New York Attorney General Letitia James filed a lawsuit against Amazon on Tuesday evening, claiming that the company did not do enough to protect its warehouse workers during the pandemic and unlawfully fired or disciplined two employees who spoke out about safety issues.
The suit alleges that Amazon violated state law with respect to its sanitation practices during the pandemic and “implemented an inadequate COVID-19 tracing program that failed to consistently identify workers who came into close contact with employees who tested positive for COVID-19.”
The 64-page complaint also contains a nugget that could hurt Amazon’s defense against firing one of the whistleblowers: Two of Amazon’s own Human Resources employees agreed that Christian Smalls’s firing “did not seem justified,” the AG’s office claims.
The legal battle comes as Amazon continues to find itself at the center of the most contentious labor battle in its history. In the first few months of the pandemic, Amazon fired at least six employees who were involved in worker protests or who spoke out about working conditions at Amazon package facilities. The National Labor Relations Board has found merit in allegations by one of them, Courtney Bowden, and she will get a hearing in March, according to BuzzFeed News.
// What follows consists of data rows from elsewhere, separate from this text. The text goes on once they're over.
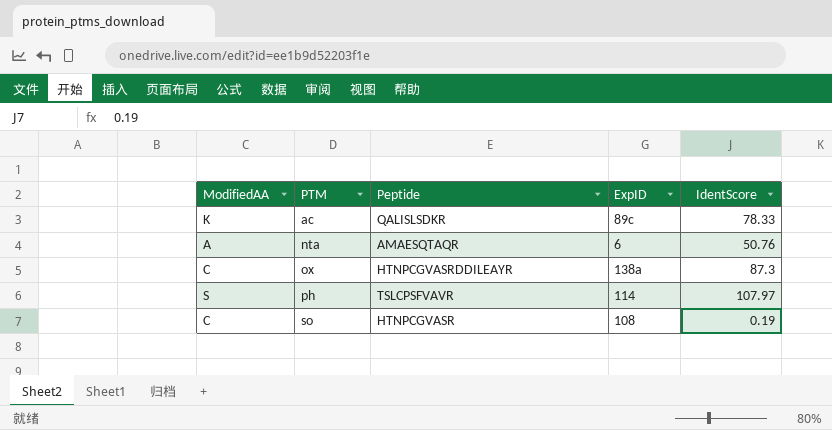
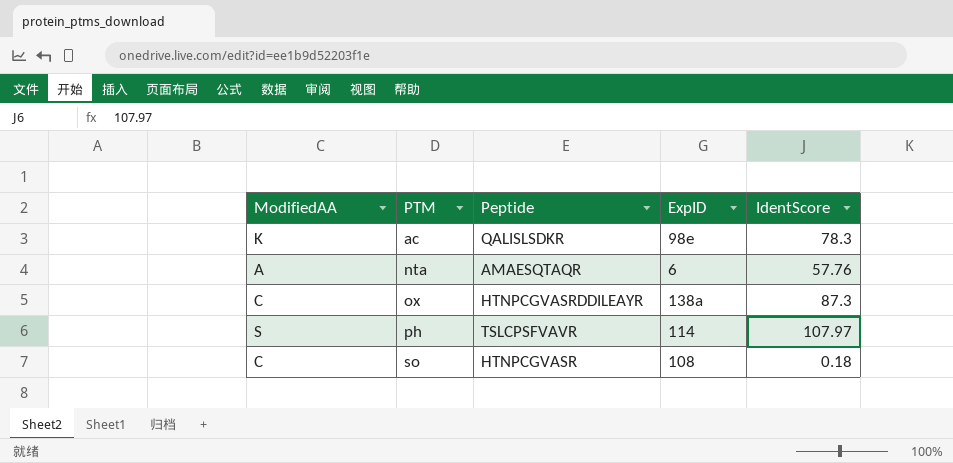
ac | ExpID: 89c -> 98e
ac | IdentScore: 78.33 -> 78.3
nta | IdentScore: 50.76 -> 57.76
so | IdentScore: 0.19 -> 0.18

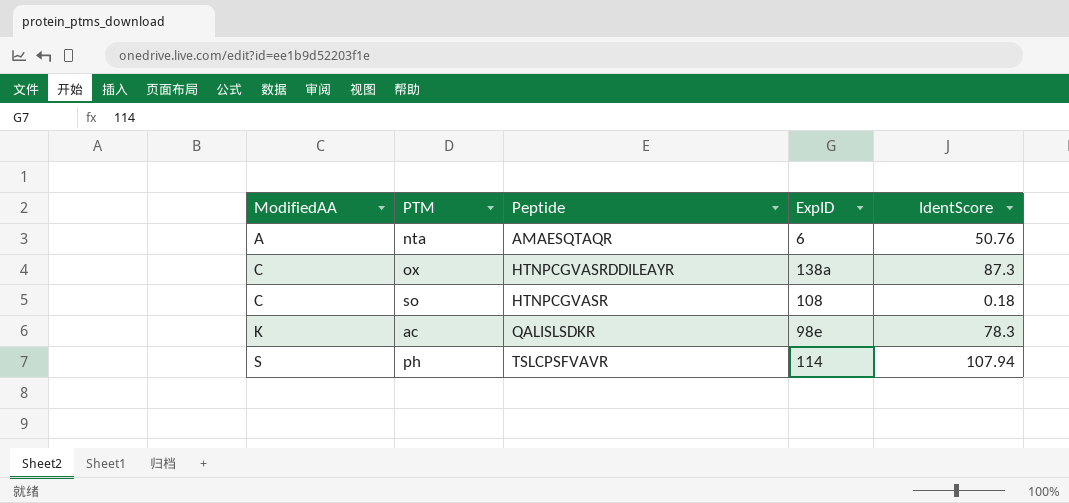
row order: PTM ascending -> ModifiedAA ascending
nta | IdentScore: 57.76 -> 50.76
ph | IdentScore: 107.97 -> 107.94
Thousands of workers at a giant Amazon warehouse in Alabama are also currently voting by mail on whether to unionize, in the first union vote of this size at one of Amazon’s US facilities. Union organizers are arguing that, even before the pandemic turbocharged the volume of products flowing through Amazon facilities, the mandatory pace of work inside Amazon’s warehouses has been unsafe and inhumane.
The New York AG’s investigation, which began in late March, focused on working conditions and practices inside two of Amazon’s New York City facilities: a large warehouse in Staten Island and a smaller delivery station in Queens.
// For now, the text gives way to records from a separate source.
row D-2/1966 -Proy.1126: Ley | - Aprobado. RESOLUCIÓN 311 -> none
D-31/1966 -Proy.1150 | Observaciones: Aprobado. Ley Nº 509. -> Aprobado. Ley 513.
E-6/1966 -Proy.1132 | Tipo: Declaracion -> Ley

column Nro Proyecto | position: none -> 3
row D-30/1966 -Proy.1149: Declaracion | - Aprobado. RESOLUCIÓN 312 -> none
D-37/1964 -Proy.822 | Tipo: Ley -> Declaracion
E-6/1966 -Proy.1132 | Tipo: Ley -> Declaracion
“Amazon’s flagrant disregard for health and safety requirements has threatened serious illness and grave harm to the thousands of workers in these facilities and poses a continued substantial and specific danger to the public health,” the lawsuit reads.
told the Washington Post in an emailed statement: “We care deeply about the health and safety of our employees, as demonstrated in our filing last week, and we don’t believe the Attorney General’s filing presents an accurate picture of Amazon’s industry-leading response to the pandemic.”
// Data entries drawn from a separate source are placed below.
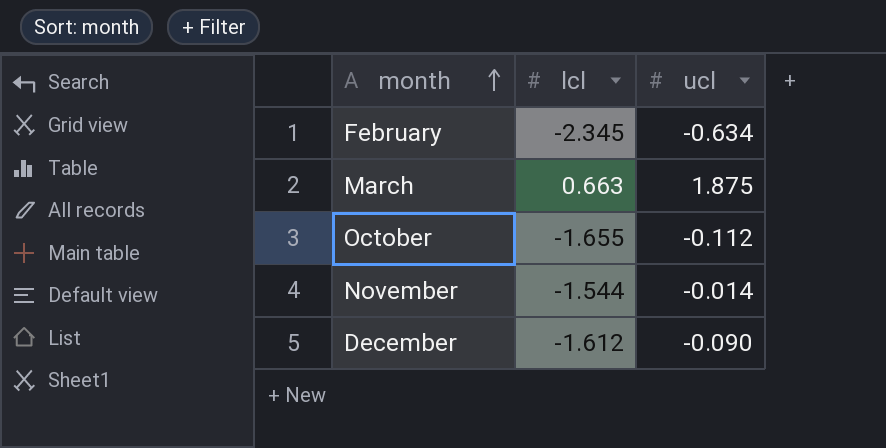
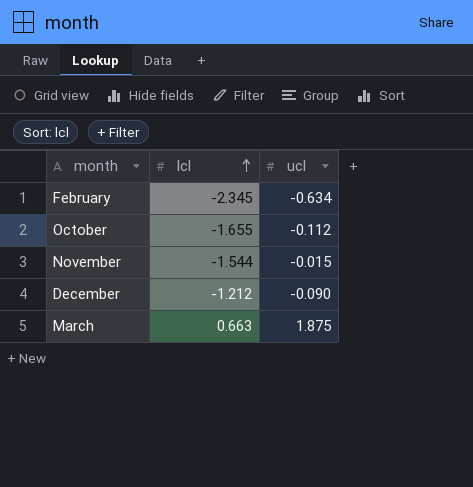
row order: month ascending -> lcl ascending
November | ucl: -0.014 -> -0.015
December | lcl: -1.612 -> -1.212

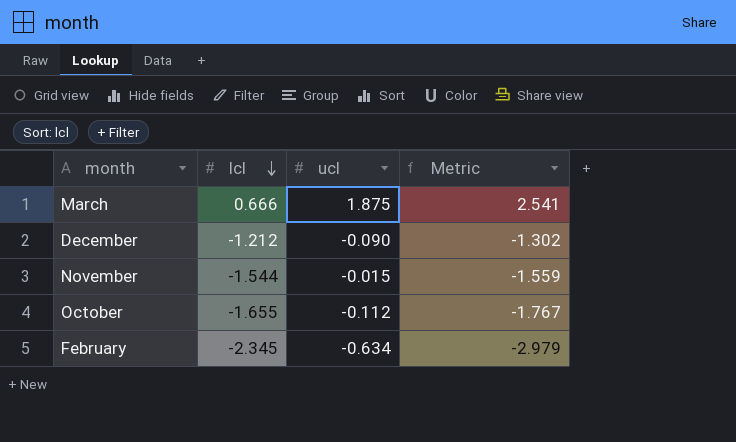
row order: lcl ascending -> lcl descending
column Metric | formula: none -> [lcl] + [ucl]
March | lcl: 0.663 -> 0.666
New York’s top lawyer also alleges that Amazon unlawfully fired Smalls, a warehouse assistant manager, and unlawfully disciplined another worker, Derrick Palmer, who complained to managers about what they felt were subpar safety precautions, and who spoke out in the media about their working conditions. Amazon fired Smalls on the evening of March 30, which was the same day that he led a small walkout of employees at the Staten Island facility to protest what they said were unsafe working conditions. Amazon said it fired Smalls because he violated social distancing policies while he was on paid quarantine leave, but two of Amazon’s own Human Resources employees disagreed with his termination, according to the complaint.
Amazon’s “[Human Resources business partner] communicated in writing to HR Manager Hernandez that Smalls’s firing did not seem justified because Smalls had not entered the JFK8 facility on March 30 and Amazon had not communicated to him that his quarantine order prohibited him from entering Amazon property outside the facility and Smalls had engaged in social distancing during his discussions with JFK8 managers,” the complaint reads. “In response, HR Manager Hernandez stated that she agreed.”
The lawsuit wants Amazon to offer Smalls his job back and provide back pay as well as “emotional stress damages” to him and Palmer. It also calls for Amazon to “take all affirmative steps, including changing policies, conducting training, and undergoing monitoring, among others, to ensure that Amazon reasonably and adequately protects the lives, health, and safety of its employees.”